• **Assignment**
What do the lines from the one containing "color: #0c4a6e;" through the end of the entries say? Quote them exactly, and only them.

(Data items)

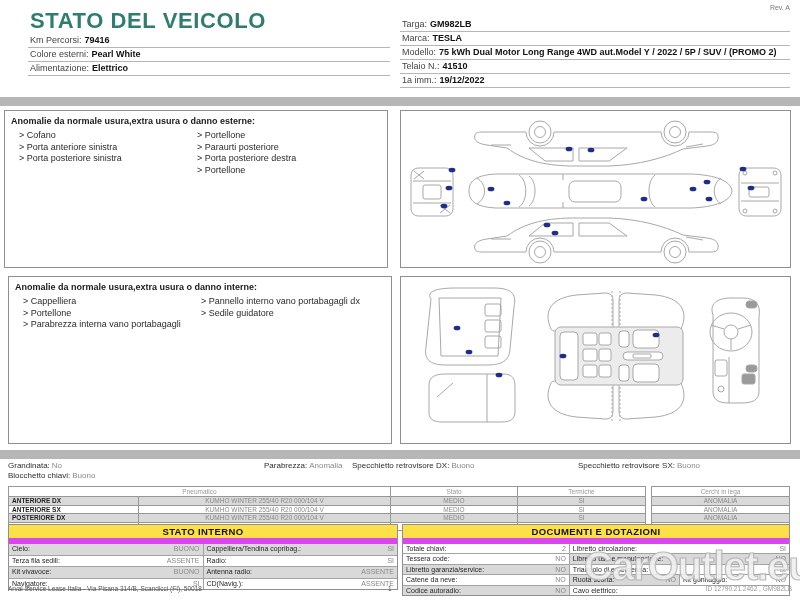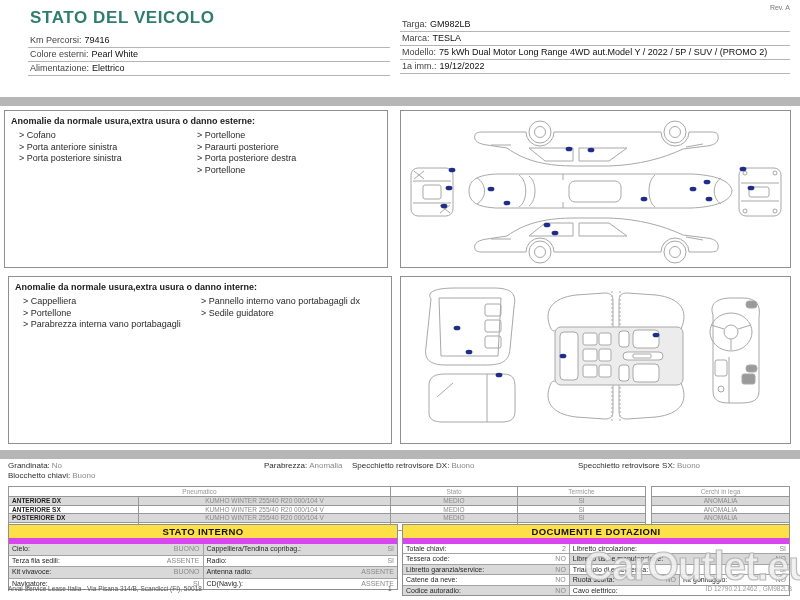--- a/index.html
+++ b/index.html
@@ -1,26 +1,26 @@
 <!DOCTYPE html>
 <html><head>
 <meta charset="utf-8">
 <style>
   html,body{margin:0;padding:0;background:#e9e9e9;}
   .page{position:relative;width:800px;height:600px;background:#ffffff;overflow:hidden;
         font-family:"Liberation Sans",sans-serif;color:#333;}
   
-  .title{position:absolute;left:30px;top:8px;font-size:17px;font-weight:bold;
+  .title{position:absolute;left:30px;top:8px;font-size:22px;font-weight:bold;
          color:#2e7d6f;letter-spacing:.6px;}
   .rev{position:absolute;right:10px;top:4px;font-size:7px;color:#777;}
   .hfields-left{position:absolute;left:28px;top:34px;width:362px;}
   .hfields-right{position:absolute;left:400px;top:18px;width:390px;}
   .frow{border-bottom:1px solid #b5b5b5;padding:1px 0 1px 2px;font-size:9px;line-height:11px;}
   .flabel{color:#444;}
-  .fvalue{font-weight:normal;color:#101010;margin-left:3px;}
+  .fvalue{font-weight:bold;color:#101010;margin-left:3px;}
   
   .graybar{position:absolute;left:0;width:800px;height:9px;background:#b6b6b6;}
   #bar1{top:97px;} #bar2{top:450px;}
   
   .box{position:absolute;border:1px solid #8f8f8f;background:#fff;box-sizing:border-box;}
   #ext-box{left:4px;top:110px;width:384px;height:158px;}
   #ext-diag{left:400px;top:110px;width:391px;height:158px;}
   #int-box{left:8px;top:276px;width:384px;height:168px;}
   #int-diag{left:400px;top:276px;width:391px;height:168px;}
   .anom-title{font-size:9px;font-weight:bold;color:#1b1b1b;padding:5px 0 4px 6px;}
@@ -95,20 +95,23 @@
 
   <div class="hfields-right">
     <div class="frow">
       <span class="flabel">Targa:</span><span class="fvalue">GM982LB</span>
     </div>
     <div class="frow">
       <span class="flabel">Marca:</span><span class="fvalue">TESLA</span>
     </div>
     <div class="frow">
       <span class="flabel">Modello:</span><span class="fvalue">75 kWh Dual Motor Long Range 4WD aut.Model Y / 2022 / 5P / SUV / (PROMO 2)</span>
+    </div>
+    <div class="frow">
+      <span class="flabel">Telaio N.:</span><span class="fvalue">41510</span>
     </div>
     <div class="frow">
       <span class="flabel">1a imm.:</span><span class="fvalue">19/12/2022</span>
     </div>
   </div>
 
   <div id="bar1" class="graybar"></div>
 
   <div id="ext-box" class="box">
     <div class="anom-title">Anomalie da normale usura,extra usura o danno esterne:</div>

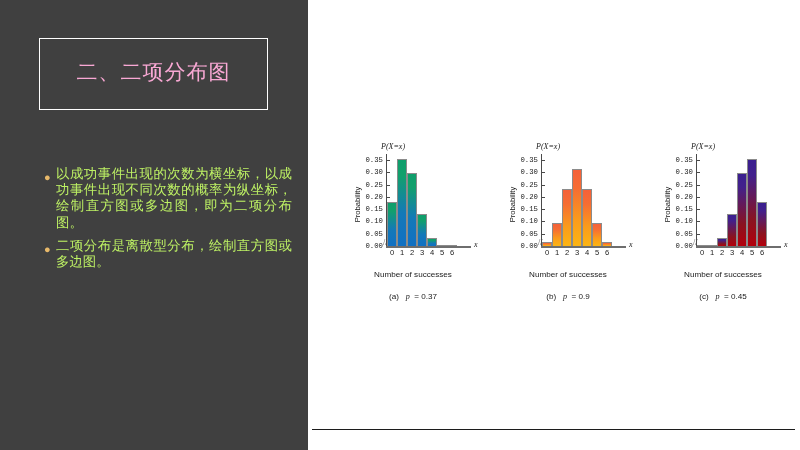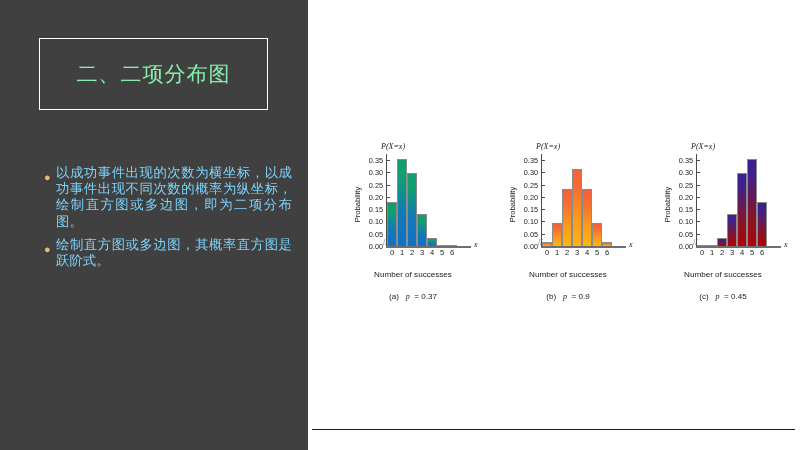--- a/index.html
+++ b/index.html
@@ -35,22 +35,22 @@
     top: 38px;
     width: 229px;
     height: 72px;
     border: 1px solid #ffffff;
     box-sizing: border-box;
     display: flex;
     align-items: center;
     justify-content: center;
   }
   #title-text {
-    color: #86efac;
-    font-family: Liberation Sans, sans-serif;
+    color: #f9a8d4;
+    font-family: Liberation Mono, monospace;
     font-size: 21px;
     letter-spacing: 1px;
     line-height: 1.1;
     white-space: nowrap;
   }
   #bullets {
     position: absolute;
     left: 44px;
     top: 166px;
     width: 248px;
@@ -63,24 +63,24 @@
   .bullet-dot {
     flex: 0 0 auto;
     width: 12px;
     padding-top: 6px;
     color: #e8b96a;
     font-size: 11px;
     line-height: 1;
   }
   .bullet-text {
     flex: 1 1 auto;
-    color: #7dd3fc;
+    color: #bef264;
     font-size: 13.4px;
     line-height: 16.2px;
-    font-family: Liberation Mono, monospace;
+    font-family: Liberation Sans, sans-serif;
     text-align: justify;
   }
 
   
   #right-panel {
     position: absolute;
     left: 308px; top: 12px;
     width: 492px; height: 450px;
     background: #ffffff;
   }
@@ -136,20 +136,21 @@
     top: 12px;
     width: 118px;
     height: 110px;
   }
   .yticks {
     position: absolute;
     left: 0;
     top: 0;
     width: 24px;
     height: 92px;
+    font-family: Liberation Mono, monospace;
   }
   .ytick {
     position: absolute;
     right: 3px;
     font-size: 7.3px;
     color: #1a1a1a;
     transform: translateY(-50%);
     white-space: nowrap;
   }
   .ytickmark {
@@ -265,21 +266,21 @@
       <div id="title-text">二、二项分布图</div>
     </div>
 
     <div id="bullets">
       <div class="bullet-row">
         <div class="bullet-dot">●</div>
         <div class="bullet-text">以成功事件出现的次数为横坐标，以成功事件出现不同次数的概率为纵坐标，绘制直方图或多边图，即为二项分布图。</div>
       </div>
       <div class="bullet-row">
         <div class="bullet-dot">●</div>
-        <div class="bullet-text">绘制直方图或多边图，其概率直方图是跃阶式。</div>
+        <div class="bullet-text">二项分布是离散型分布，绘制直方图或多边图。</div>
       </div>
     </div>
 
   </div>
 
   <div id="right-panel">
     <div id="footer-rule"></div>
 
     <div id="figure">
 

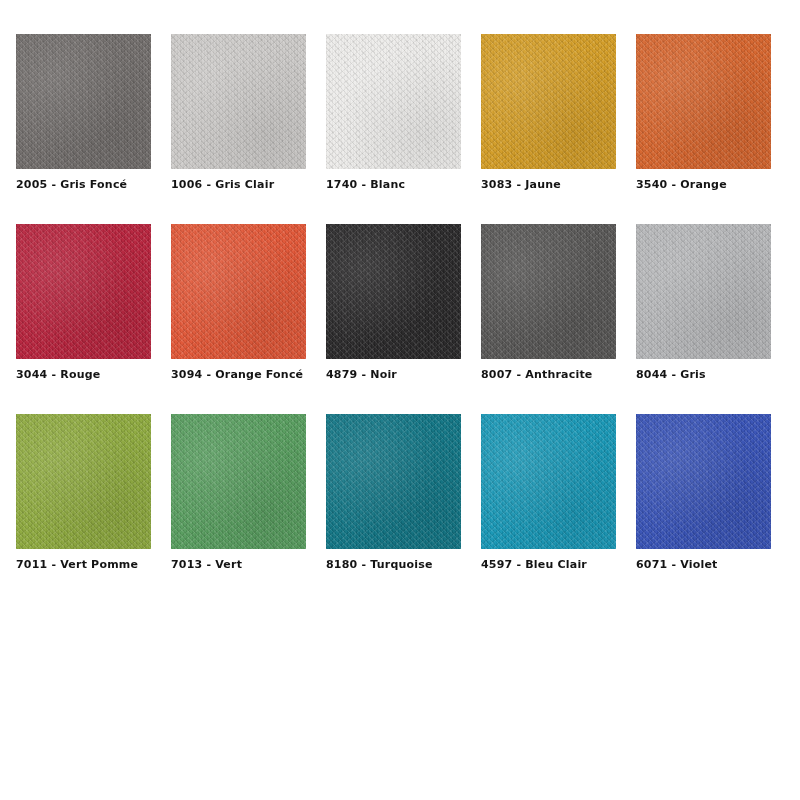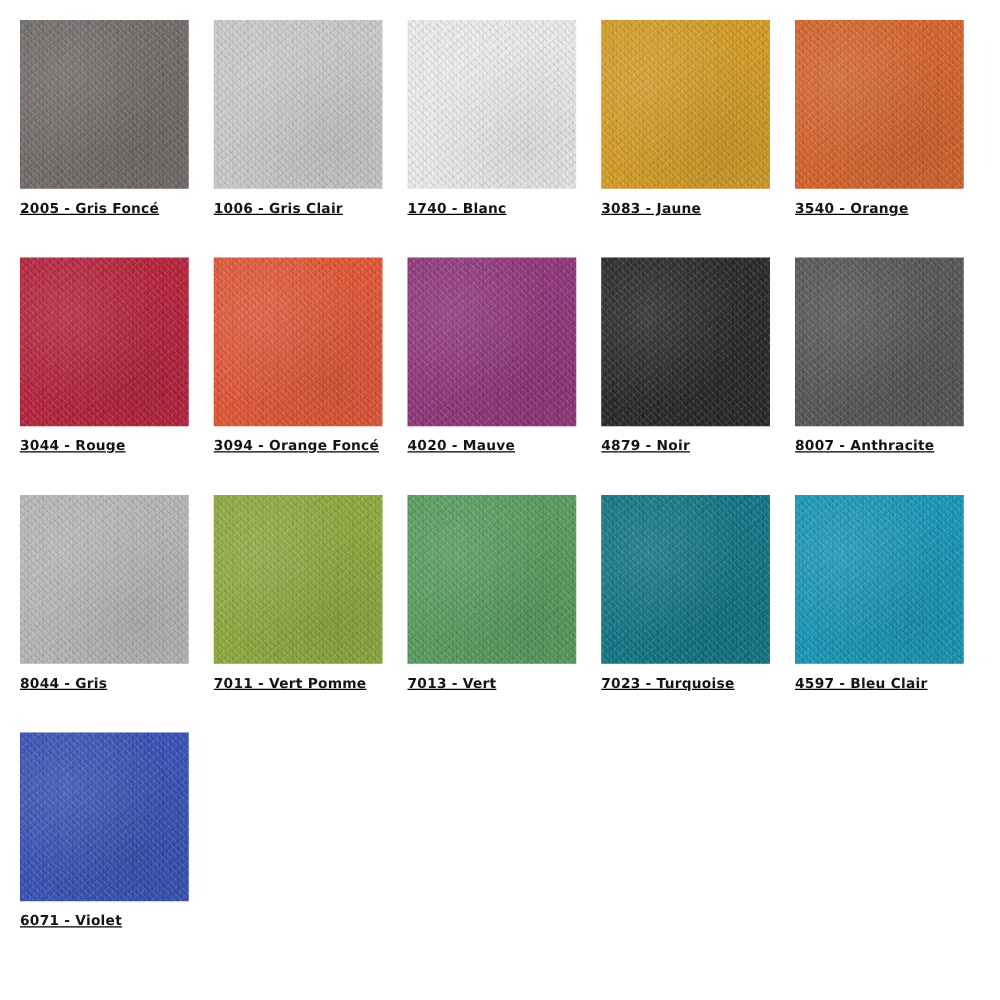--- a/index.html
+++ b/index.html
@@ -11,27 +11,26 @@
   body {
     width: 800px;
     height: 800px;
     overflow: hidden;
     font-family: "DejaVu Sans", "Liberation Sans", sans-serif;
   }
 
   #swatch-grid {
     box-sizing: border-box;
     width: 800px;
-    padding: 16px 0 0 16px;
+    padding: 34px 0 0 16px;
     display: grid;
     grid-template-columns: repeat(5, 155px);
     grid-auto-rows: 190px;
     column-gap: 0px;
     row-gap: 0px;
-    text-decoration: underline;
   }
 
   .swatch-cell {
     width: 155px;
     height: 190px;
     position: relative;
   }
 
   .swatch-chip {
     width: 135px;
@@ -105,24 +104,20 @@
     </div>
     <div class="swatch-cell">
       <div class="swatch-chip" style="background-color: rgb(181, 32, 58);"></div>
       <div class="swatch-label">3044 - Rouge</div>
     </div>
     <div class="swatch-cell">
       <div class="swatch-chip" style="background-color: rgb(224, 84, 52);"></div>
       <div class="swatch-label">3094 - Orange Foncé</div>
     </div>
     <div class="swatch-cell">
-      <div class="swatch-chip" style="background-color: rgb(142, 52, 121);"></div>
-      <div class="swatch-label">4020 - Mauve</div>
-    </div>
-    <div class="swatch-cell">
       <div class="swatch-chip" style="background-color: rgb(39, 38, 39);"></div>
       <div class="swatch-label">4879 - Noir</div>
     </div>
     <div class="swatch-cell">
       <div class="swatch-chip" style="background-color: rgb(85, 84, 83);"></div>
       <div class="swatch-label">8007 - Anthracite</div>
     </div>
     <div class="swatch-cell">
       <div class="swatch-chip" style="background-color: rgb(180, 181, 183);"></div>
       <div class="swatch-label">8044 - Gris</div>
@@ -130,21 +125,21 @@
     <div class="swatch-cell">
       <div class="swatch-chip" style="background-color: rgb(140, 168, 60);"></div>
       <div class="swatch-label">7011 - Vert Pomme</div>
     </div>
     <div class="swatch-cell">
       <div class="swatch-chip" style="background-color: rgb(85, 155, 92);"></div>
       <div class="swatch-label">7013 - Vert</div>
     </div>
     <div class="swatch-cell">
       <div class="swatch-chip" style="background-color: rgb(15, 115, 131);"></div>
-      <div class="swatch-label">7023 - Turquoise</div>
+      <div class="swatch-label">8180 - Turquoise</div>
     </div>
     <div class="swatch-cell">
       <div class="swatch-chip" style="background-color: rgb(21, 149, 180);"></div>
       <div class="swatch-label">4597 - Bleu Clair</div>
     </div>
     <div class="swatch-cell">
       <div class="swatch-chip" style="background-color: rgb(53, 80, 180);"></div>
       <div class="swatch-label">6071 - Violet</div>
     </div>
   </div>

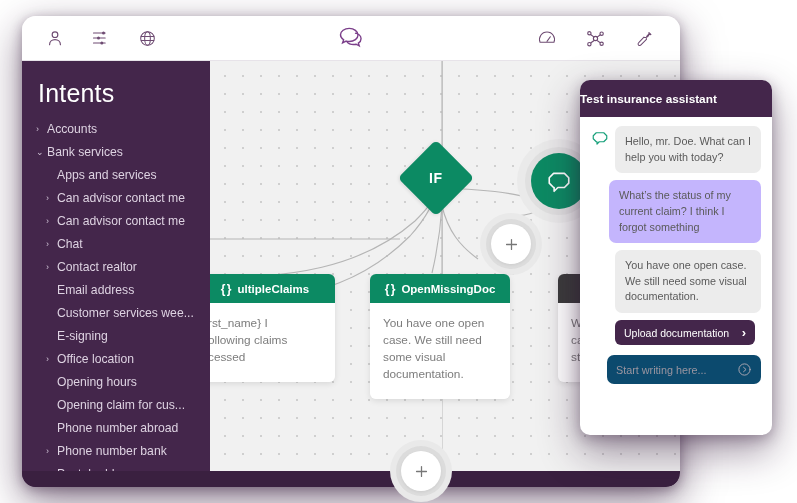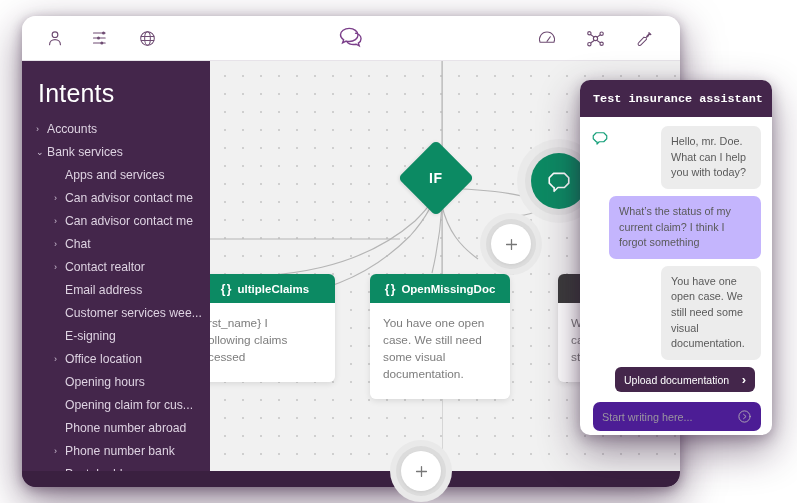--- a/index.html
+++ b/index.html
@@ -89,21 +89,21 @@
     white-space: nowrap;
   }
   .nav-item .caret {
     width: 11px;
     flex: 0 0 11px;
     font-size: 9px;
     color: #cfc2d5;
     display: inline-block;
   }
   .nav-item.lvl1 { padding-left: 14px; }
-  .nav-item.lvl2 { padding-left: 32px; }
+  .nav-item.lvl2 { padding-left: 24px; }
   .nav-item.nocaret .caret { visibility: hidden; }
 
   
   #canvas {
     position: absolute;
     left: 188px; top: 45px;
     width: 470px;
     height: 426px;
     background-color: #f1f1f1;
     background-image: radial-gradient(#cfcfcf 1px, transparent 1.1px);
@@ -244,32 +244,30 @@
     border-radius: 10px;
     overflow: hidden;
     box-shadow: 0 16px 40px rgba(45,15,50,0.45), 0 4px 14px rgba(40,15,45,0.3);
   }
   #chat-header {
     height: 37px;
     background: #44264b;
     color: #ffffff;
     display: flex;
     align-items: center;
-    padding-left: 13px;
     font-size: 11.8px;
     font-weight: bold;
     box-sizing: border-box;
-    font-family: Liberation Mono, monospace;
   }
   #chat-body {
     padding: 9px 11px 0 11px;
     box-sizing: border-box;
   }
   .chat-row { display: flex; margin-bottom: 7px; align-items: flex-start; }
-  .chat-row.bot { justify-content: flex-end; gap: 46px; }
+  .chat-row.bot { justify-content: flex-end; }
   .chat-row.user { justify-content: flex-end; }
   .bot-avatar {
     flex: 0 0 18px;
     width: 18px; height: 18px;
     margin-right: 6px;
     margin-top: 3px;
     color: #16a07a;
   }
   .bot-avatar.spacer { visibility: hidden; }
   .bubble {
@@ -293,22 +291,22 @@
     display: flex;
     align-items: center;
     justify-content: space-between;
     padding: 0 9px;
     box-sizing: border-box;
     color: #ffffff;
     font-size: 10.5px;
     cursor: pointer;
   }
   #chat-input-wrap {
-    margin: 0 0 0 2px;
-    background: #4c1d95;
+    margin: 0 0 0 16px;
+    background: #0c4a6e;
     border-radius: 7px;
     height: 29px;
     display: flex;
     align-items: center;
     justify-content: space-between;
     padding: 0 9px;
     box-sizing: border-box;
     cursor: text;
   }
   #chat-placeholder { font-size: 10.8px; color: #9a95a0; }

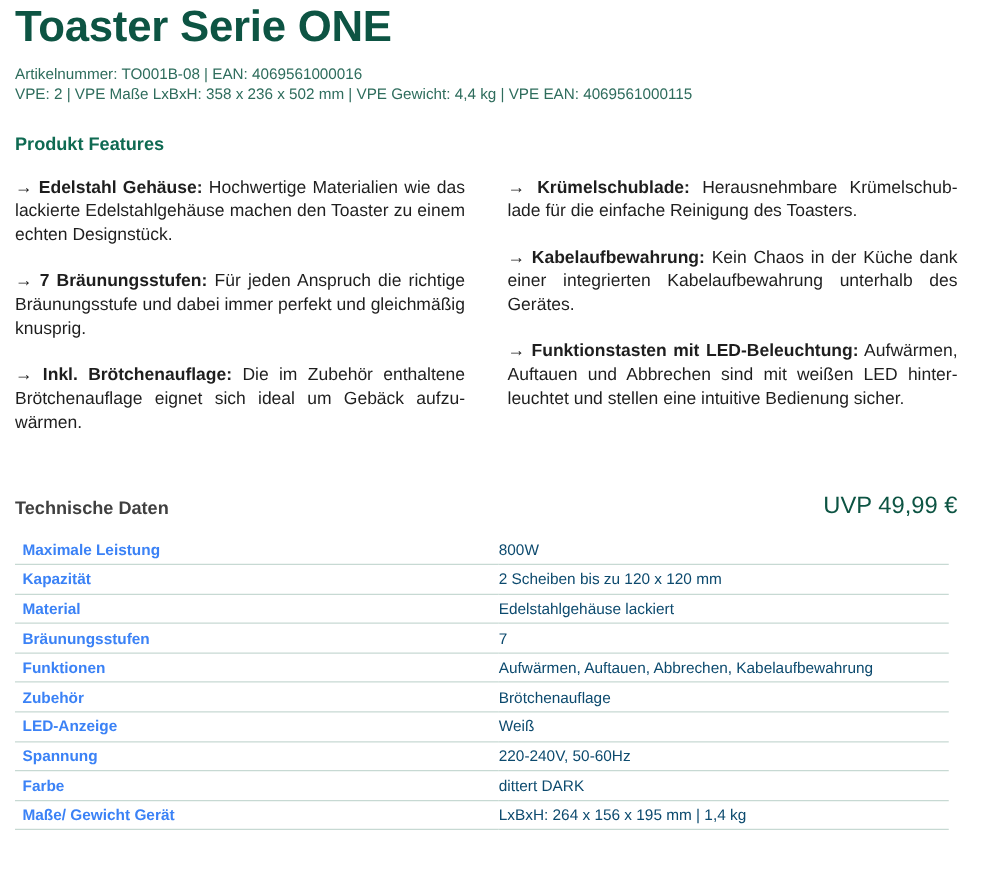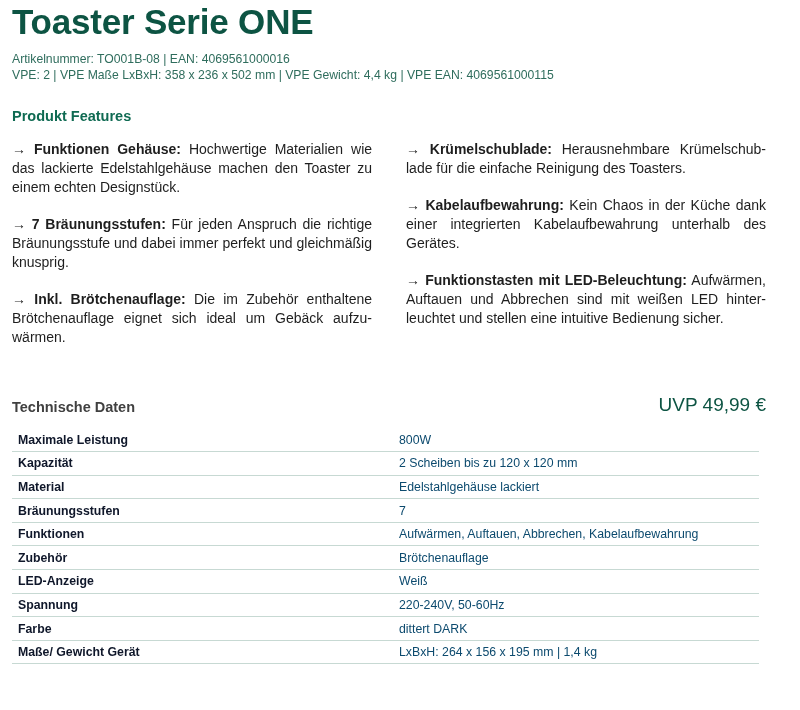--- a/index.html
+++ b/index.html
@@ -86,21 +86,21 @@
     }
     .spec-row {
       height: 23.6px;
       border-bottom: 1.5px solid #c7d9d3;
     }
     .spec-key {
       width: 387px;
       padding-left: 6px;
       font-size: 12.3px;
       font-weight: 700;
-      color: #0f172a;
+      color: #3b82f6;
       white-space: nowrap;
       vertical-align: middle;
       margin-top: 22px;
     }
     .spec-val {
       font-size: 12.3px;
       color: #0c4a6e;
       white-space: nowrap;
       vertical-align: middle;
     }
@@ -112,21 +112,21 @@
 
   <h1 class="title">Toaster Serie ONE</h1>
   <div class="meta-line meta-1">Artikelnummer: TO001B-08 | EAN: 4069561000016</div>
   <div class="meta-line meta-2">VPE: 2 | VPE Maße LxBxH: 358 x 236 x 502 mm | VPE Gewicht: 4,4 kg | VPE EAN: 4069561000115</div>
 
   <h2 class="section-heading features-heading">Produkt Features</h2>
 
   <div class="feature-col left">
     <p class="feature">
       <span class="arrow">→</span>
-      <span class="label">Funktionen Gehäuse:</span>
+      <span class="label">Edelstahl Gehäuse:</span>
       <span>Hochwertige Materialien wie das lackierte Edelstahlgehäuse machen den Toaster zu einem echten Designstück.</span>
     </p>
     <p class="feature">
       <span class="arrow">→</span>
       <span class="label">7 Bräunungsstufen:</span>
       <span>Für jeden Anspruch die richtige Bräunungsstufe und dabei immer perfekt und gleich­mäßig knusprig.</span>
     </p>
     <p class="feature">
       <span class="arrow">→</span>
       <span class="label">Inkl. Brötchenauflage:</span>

• **Response for this exercise**
       color: #0c4a6e;
       white-space: nowrap;
       vertical-align: middle;
     }
@@ -112,21 +112,21 @@
 
   <h1 class="title">Toaster Serie ONE</h1>
   <div class="meta-line meta-1">Artikelnummer: TO001B-08 | EAN: 4069561000016</div>
   <div class="meta-line meta-2">VPE: 2 | VPE Maße LxBxH: 358 x 236 x 502 mm | VPE Gewicht: 4,4 kg | VPE EAN: 4069561000115</div>
 
   <h2 class="section-heading features-heading">Produkt Features</h2>
 
   <div class="feature-col left">
     <p class="feature">
       <span class="arrow">→</span>
-      <span class="label">Funktionen Gehäuse:</span>
+      <span class="label">Edelstahl Gehäuse:</span>
       <span>Hochwertige Materialien wie das lackierte Edelstahlgehäuse machen den Toaster zu einem echten Designstück.</span>
     </p>
     <p class="feature">
       <span class="arrow">→</span>
       <span class="label">7 Bräunungsstufen:</span>
       <span>Für jeden Anspruch die richtige Bräunungsstufe und dabei immer perfekt und gleich­mäßig knusprig.</span>
     </p>
     <p class="feature">
       <span class="arrow">→</span>
       <span class="label">Inkl. Brötchenauflage:</span>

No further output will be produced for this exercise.